Это величественное здание было собрано по кирпичу. Генрих Афанасьевич был мудрым и смелым новатором. На заре еще скромной своей деятельности он бросил в необъятную страну, не видевшую п а х у ч е г о мыла, а то и мыла вообще, скромные кусочки «Народного мыла» стоимостью ровно в одну копейку за кусок. И расчет был верен. Легко представить, что сотни миллионов копеек создали звенящие миллионы рублей. В одном 1914 году фирмой было выпущено два с половиной миллиона коробок дешевой пудры — «Лебяжий пух». Посмотрите на названия: мыло народное, сельское, национальное, военное, «Букет Плевны». Он выпустил дешевую развесную помаду, он первый дал этой стране цветочный одеколон, он пустил в продажу рублевые коробки, «содержащие десять предметов парфюмерии» — духи, мыло, пудру, саше, помаду и т. д. В день выпуска «магазин благовонных товаров «Брокар и К°» на Биржевой площади до трех часов дня продал две тысячи коробок, а затем собралась такая толпа, что полиции пришлось ее разогнать, а магазин закрыть», как повествует летописец…
Эти фирменные альбомы к юбилеям… Эти своеобразные «истории фабрик и заводов» того времени, агитпроп фабрикантской добродетели. Сколько в них поучительного и общего для всех них. Тут не найдете, конечно, никаких таких событий, омрачавших историю. Например, не сказано о волнениях рабочих Брокара в 1905 году, добившихся увольнения мерзавца мастера…
Но, конечно, перечислены мероприятия хозяина по улучшению быта рабочих. Конечно, напечатан снимок юбилейного обеда для рабочих за длинным столом, на фабричном дворе… Разумеется, помещены фотографии служащих с праздничными приборами, в выутюженных сюртуках. Конечно, напечатан поздравительный адрес от любящих служащих к двадцатипятилетию супружеской деятельности Генриха Афанасьевича и Шарлотты Андреевны. Как и полагается, он изложен в стихах:
Довольно! Мы захлопываем альбом и не видим больше самодовольной физиономии Генриха Афанасьевича. Исчезли и его наследники. Нет орлов, медалей и «Брокара и К°» и фабрики, и, собственно говоря, все полетело к черту.
И вот сидит на порожках один пожилой француз по фамилии Мишель и не знает, что делать. Он был парфюмер на фабрике. А кругом метель. И ничего больше нет. И фабрики тоже нет. Потому что фабрики в этой стране закрылись, все закрылось, но что-то такое открылось и что-то завертелось, но что — ему не известно. Он француз и плохо говорит по-русски и хочет выпускать духи. Это все, что он знает твердо. Но до этого никому нет никакого дела..

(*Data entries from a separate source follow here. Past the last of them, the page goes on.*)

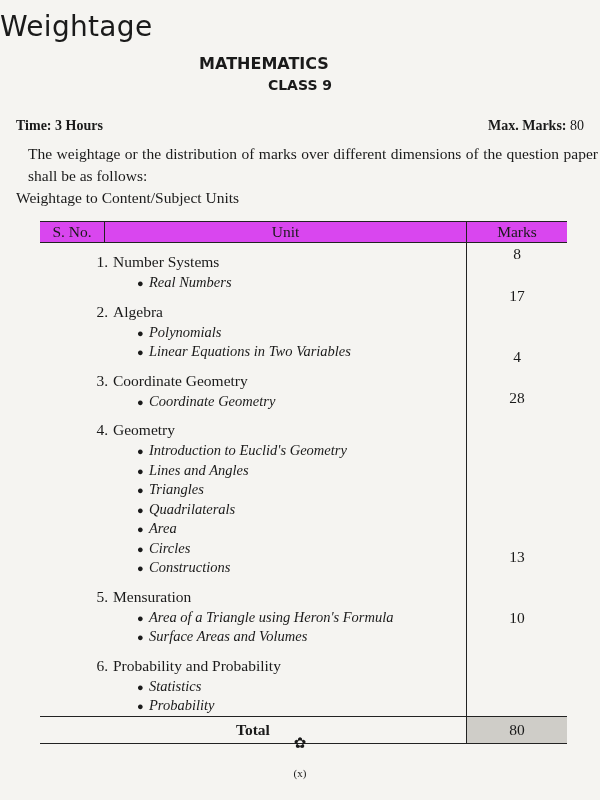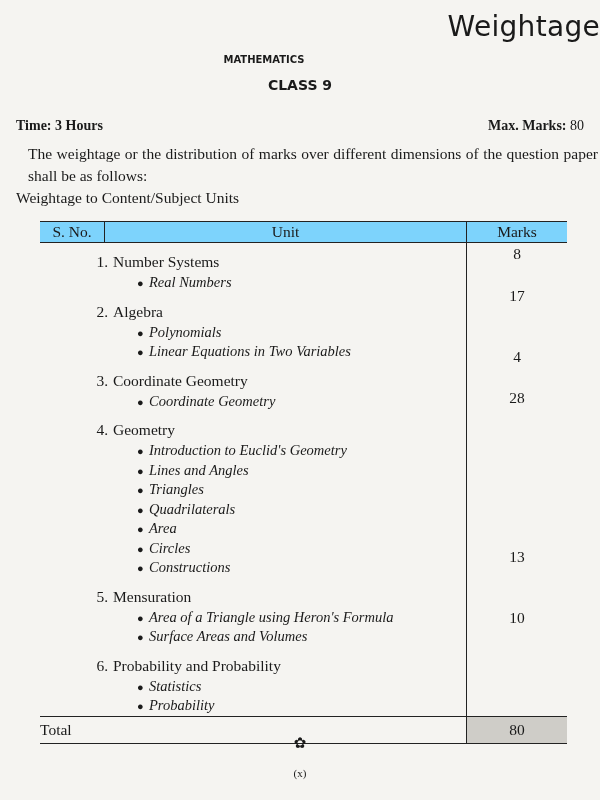"Weightage" .title { text-align: right -> left }
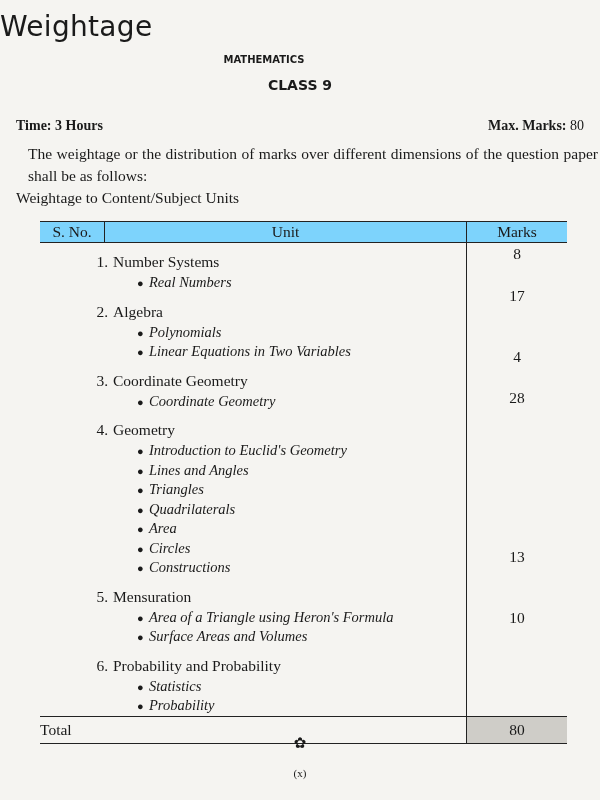"MATHEMATICS" .subject { font-size: 10px -> 16px }
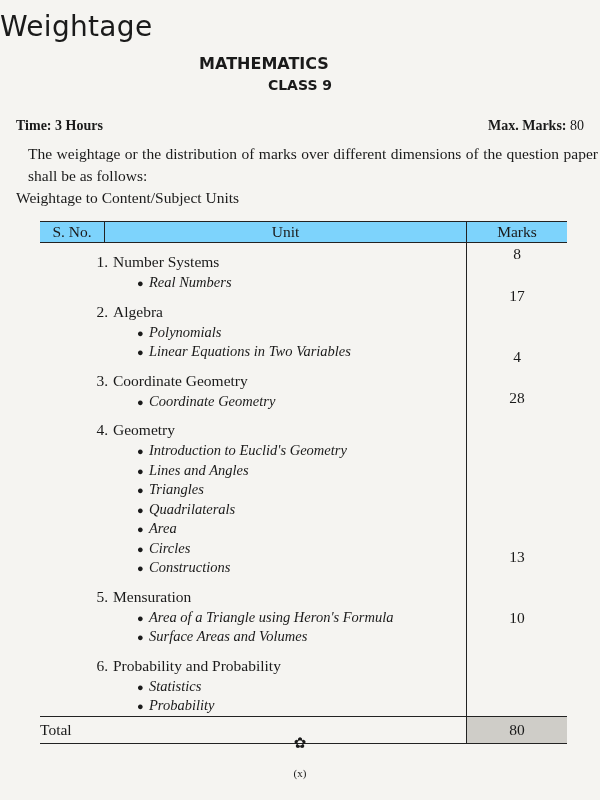"S. No." table.weightage th { background: #7dd3fc -> #d946ef }
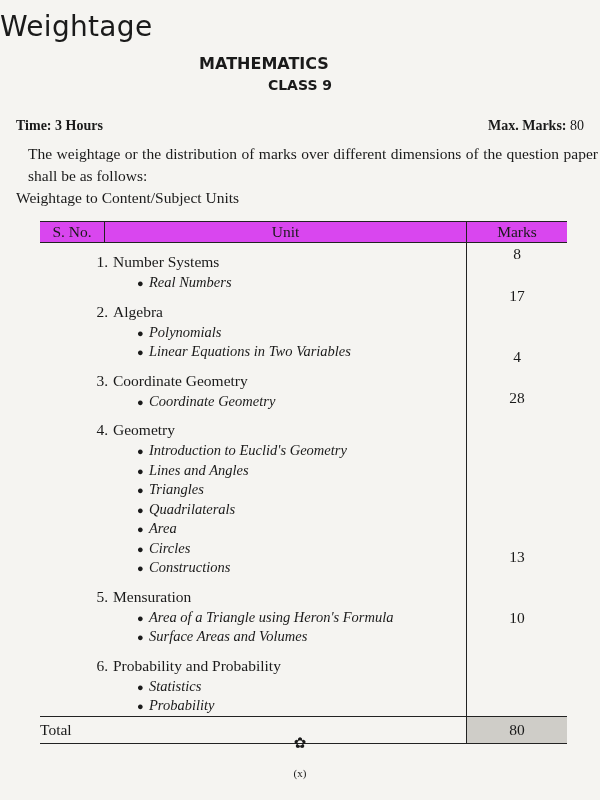"Total" td.total-label { font-weight: normal -> bold; text-align: none -> center }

Тогда он встает и идет по улице. Собственно, он не знает, куда идти. Этот проклятый снег лезет прямо за шиворот.
Да, это метель. И колокола на башенных часах не звонят… Кто ж знал, что приедет он в эту северную страну делать запахи, а тут произойдут две революции и он останется один. Почти один: последние знакомые из французской колонии складывают чемоданы и спешно уезжают на родину. Да, там сейчас хорошо: город Канн, пляж, полосатые зонтики, платаны… Он поднимает воротник и направляется к Никитским воротам.
Где-то там, как ему говорили, помещается бюро по выдаче виз на бегство за границу. Не бюро, а комиссариат. Да и не комиссариат, а департамент. Или даже еще что-то; совершенно неизвестно, что и как теперь называется. Какие-то люди бегают по коридорам, все куда-то двигается и бежит. Перед мастером сидит какой-то строгий человек и грубо спрашивает у мастера, что ему угодно. Мастер смотрит на заплеванный пол и вспоминает пляж в городе Канне, изящные домики, своих вежливых соотечественников. Что, собственно, произошло? — думает он. Все спокойное исчезло, привычное — хозяин, коллеги, знакомые — исчезло, а появилось то, что он не знал в этой чужой стране, какая-то другая ее сторона.